Something like this would be easy to use (if it's easy / possible to implement, that's another issue!):
bf(cbind(y1, y2) ~ x + (x|id), sigma ~ x)
where sigma could include residuals for y1, y2, and the response correlation rescor(y1, y2). Alternatively, the syntax could require / allow users to specify predictors on these three independently (perhaps that isn't too important?).
Thoughts? This is probably related to issue #3.
I agree that this is desireble and it will certainly be possible once multivariate models are generally implemented.
Implementing this separately from #3 would likely require too much special case coding, which I try to avoid in order to keep the package maintainable.
In the new dev version, sigma can now be predicted in multivariate models as well. However, this is not (yet) possible with rescor. The reason is that rescor is a correlation matrix with more than one unique entry in models with more than two response variables. It remains unclear to me, how to predict a correlation matrix or parts of it. Any suggestions are welcome!
In the new dev version, sigma can now be predicted in multivariate models as well.
Is there a vignette that includes the syntax for predicting sigma in multivariate models? Thanks.

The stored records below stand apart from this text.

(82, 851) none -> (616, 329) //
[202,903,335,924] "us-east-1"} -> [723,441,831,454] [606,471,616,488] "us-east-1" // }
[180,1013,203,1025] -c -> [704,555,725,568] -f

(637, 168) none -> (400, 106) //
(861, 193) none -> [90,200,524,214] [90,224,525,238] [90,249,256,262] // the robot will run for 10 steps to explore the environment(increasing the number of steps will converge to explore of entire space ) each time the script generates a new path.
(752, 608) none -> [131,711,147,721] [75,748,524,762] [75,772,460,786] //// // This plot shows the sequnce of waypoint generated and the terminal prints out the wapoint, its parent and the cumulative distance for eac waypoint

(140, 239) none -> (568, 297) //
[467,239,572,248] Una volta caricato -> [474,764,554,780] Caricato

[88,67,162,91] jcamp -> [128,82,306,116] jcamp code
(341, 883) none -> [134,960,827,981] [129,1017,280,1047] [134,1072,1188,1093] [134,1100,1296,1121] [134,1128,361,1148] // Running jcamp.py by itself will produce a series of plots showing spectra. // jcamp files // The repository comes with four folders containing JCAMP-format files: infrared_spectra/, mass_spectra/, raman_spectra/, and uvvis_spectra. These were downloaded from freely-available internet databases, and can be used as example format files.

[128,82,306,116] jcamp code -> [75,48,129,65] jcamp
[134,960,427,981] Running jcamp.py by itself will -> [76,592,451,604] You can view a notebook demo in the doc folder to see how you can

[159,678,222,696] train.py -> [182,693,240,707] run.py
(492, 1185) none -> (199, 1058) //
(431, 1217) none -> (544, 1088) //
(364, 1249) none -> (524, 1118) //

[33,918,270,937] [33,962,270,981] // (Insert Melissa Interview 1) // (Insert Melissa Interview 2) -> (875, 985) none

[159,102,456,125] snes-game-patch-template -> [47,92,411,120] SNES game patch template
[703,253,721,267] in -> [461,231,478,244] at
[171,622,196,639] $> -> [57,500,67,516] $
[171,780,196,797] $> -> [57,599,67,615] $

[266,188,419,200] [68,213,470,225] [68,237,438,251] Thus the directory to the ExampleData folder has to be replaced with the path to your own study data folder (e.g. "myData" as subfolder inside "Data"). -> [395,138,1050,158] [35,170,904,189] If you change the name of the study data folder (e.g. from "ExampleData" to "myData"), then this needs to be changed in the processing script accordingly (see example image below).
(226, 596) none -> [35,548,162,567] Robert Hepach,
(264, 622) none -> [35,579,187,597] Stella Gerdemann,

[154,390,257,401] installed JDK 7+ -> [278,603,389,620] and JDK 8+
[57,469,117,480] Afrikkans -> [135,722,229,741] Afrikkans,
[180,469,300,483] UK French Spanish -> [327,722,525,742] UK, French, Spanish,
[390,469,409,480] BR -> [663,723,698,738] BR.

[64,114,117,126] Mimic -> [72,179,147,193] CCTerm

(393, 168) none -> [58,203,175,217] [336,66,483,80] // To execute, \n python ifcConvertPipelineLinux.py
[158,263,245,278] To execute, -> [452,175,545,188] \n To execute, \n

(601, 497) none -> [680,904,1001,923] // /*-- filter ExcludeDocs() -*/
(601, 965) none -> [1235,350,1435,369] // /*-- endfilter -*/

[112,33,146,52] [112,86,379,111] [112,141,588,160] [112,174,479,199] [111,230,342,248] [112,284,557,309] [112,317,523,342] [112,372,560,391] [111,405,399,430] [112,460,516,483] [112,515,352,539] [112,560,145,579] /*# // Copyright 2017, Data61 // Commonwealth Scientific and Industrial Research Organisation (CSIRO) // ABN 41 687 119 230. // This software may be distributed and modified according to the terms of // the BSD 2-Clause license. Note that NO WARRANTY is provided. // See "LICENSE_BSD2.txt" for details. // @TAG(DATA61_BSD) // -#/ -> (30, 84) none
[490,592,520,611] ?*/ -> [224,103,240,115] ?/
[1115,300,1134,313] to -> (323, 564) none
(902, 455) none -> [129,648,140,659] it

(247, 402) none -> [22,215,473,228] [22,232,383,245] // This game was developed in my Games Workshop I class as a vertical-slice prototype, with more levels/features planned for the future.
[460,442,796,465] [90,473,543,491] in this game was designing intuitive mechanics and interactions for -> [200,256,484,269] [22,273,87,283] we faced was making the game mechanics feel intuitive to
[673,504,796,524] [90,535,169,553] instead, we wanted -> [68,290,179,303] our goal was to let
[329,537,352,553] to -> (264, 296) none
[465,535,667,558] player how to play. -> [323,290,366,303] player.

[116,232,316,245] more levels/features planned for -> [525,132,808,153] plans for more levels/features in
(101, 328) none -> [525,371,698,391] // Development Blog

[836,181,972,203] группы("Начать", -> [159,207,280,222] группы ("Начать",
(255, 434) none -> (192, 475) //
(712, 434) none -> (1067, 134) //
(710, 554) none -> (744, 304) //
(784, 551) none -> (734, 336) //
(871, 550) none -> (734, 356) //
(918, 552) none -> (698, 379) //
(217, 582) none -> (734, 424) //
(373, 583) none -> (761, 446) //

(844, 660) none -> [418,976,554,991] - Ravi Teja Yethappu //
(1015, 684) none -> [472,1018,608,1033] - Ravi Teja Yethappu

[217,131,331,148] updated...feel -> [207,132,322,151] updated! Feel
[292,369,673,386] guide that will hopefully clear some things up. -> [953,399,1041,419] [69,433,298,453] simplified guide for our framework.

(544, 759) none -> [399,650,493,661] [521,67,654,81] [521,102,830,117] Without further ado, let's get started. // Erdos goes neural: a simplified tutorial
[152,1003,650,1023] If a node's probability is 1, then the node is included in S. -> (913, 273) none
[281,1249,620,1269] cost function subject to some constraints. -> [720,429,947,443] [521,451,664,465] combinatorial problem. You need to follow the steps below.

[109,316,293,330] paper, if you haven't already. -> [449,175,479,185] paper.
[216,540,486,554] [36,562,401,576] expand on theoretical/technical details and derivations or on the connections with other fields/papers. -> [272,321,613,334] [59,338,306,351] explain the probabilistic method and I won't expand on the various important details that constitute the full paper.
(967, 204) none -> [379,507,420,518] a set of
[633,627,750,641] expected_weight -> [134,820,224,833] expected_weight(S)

vignette("brms_distreg") explains the syntax. See also https://vuorre.netlify.com/post/2017/how-to-compare-two-groups-with-robust-bayesian-estimation-using-r-stan-and-brms/
So to confirm, code for a bivariate response model in which residual variances are expected to vary by gender would look something like the following:
bf_y1 <- bf (y1 ~ gender) + lf(sigma ~ gender)
bf_y2 <- bf (y2 ~ gender) + lf(sigma ~ gender)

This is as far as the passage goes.